The effect on peds is small.
The biggest change so far is that most of the Obamacare plans use much higher deductibles than employer based insurance uses. A lot of people are switching away from employer based plans to Obamacare plans, and instead of paying a $30 copay for a doctor visit, you have to pay the entire doctor visit cost out of your deductible. This incentivizes the parents to not bring their child to the doctor's office unless it is something more serious than runny nose and cough (maybe that's a good thing!)
The Medicaid increased reimbursements is a red herring. In 3 years those increased reimbursements will be phased out. It is a political ploy to help smoothe out the rough transition to Obamacare. Rest assured that in 3 to 5 years, those increased reimbursements are going away.
That's not the real problem however. The real problem is that if you are building a practice relying on these Medicaid patients, in 3 years when the reimbursements plummet again you will have to essentially build up your practice from scratch if you want to get back into the private insurance market. Building up a practice, regardless of whether you are general peds or a subspecialist, is no easy task. If you take Medicaid, it becomes very difficult to have any significant private insurance patients for 2 reasons:
1. Most state medicaid contracts require you to have an "all or nothing" approach. In other words, if you accept Medicaid, you have to give all medicaid patients "equal access" to your scheduling system.

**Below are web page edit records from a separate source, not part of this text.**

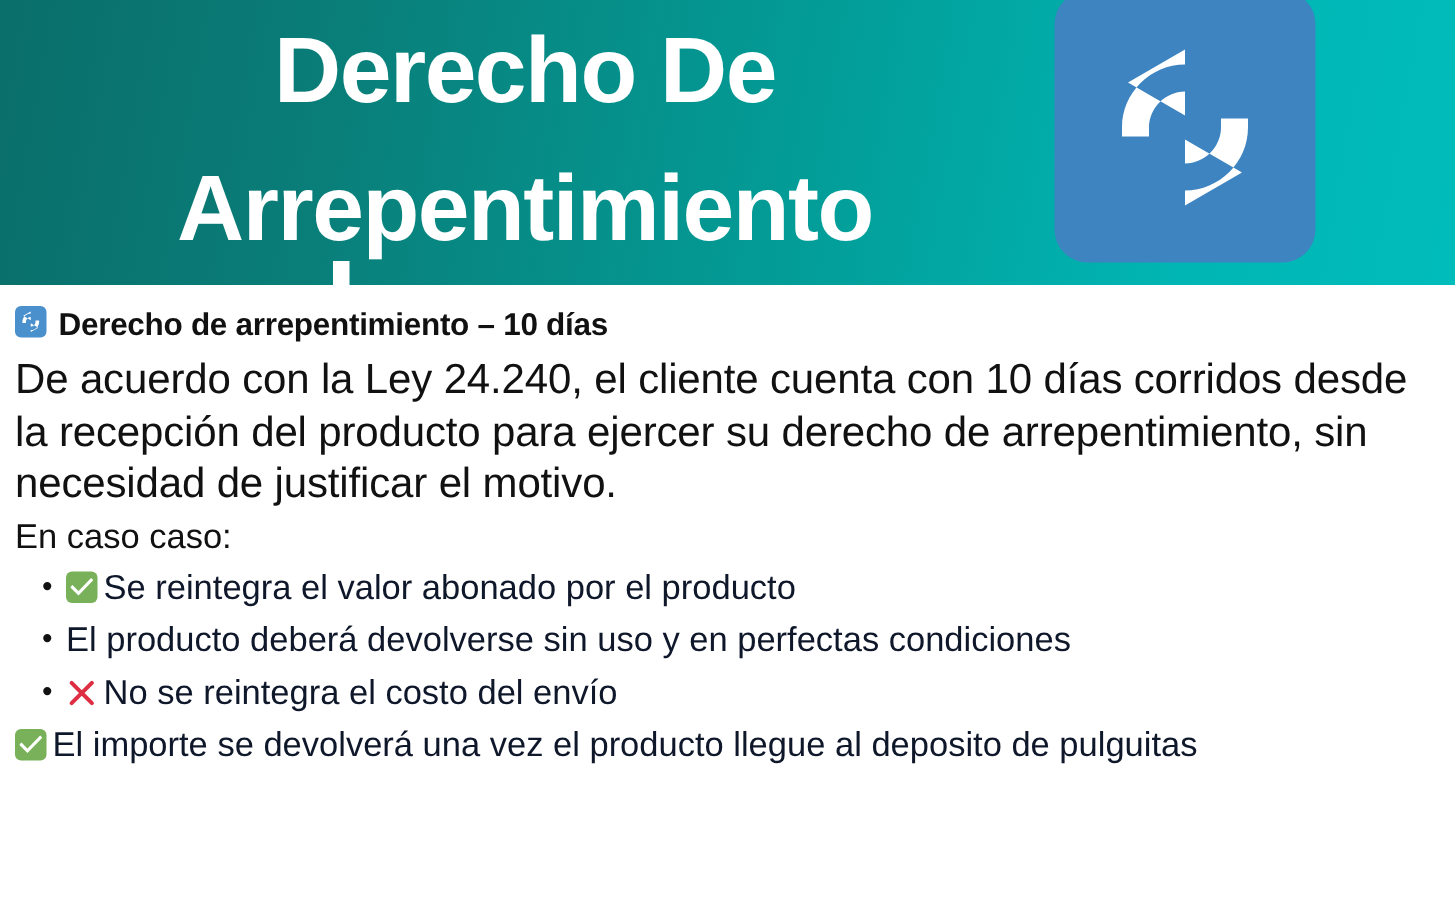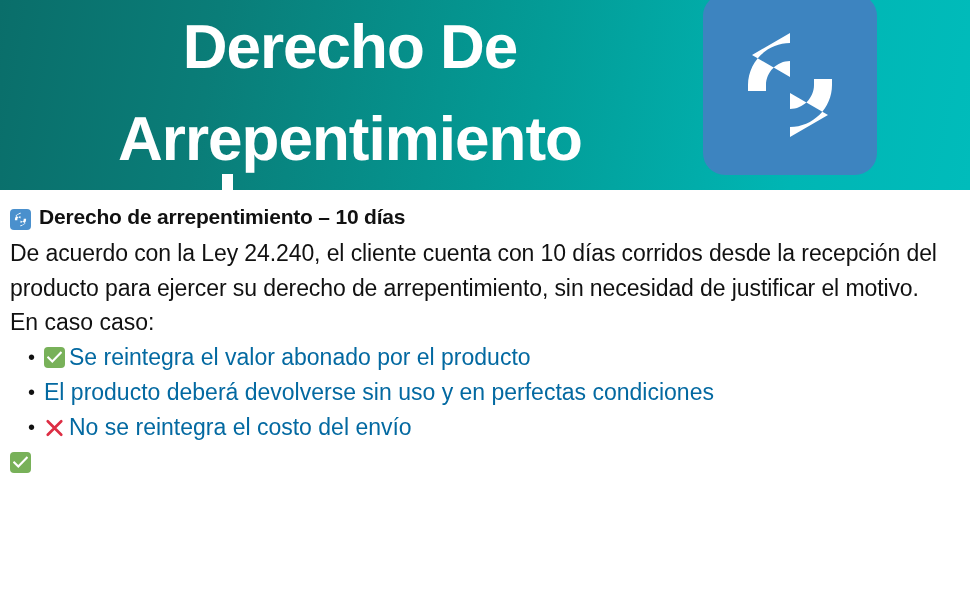"Derecho de arrepentimiento – 10" .heading-row { align-items: flex-end -> flex-start }
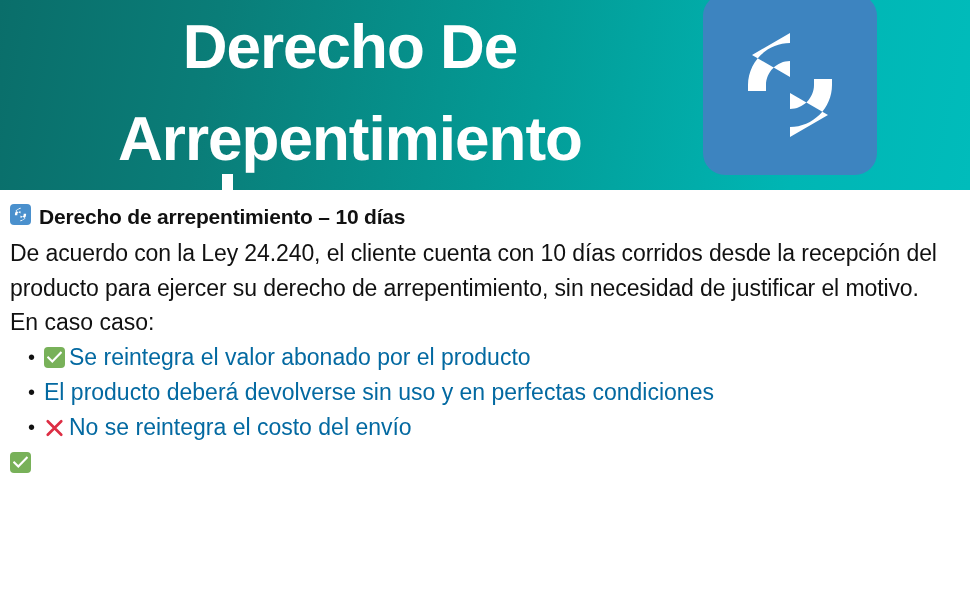"De acuerdo con la Ley" .para { font-size: 23px -> 28px }
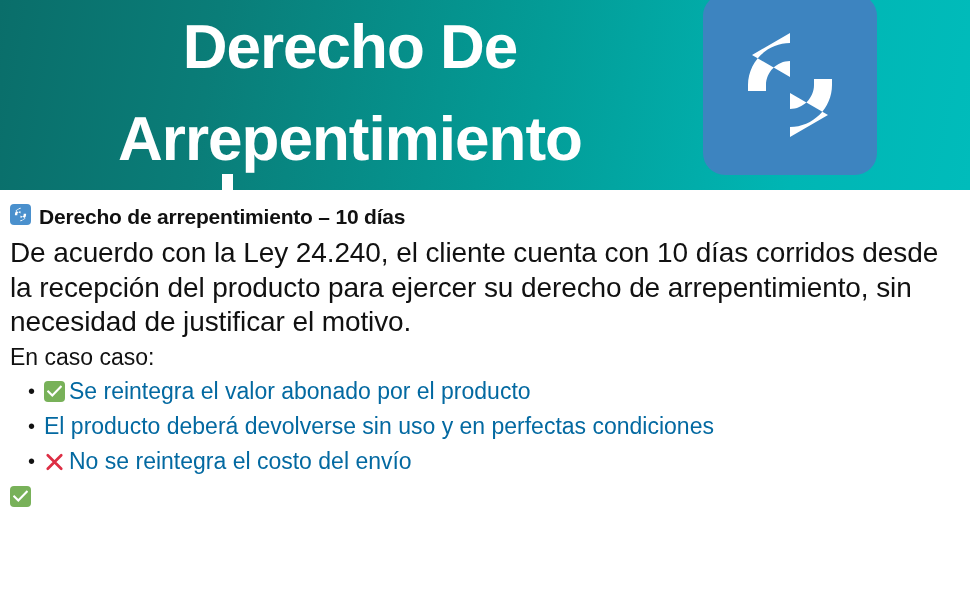"Se reintegra el valor abonado" .li-text { color: #0369a1 -> #0f172a }
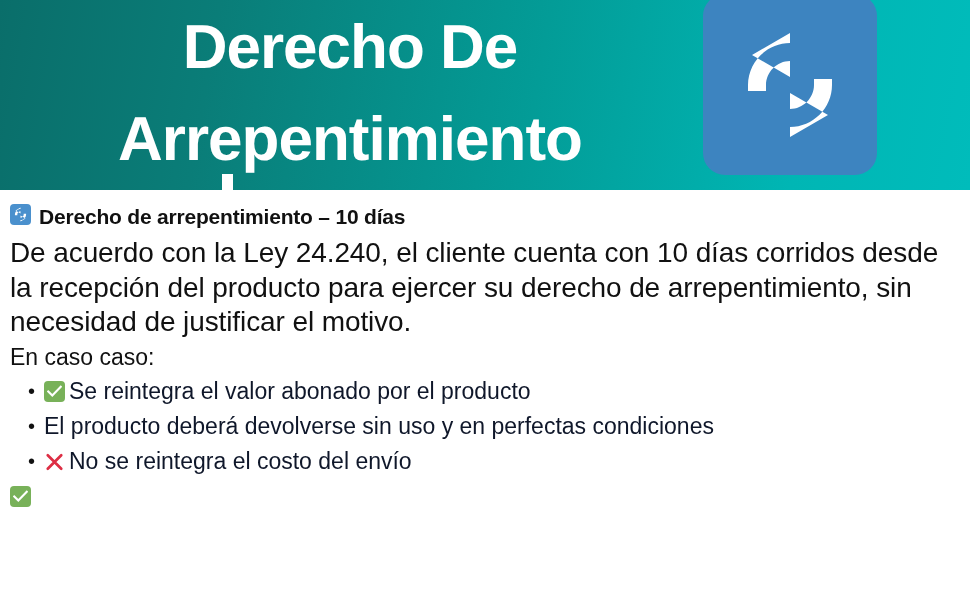"El importe se devolverá una" span.li-text { html: none -> <span>El importe se devolverá una vez el producto llegue al deposito de pulguitas</span> }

2. If you give Medicaid patients "equal access" to your scheduling system, then it is virtually inevitable that your share of private insurance patients will dwindle down while your patient base becomes overwhelmingly Medicaid. This is due to the fact that Medicaid patients are desperate to find PCPs and there's a lot more of them relative to private insurance patients who are looking for new PCPs.
A colleague of mine shared his experience with this. His state temporarily increased Medicaid payments to 75 percent of Medicare a few years ago, so he started taking Medicaid patients as a way to "give back" to the community as he felt bad for poor kids who couldnt get into a doc. In 1 year, he went from 100 percent private insurance visits to less than 10 percent private insurance. He was absolutely inundated with Medicaid folks. When the state pulled back funding on Medicaid to previous low levels, he tried to go back to mostly private insurance but it took him a long time to rebuild that patient base because a good chunk of his private insurance patients left for other PCPs due to them not being able to get to the doc for visits in a timely fashion. When your phone lines are flooded with 5000 medicaid patients trying to get an appointment, there's no room left for the 500 private insurance patients to get in to see you. Eventually they start going somewhere else even if they like you.
Beware of the "bait and switch" strategy that state and federal governments use to screw over doctors.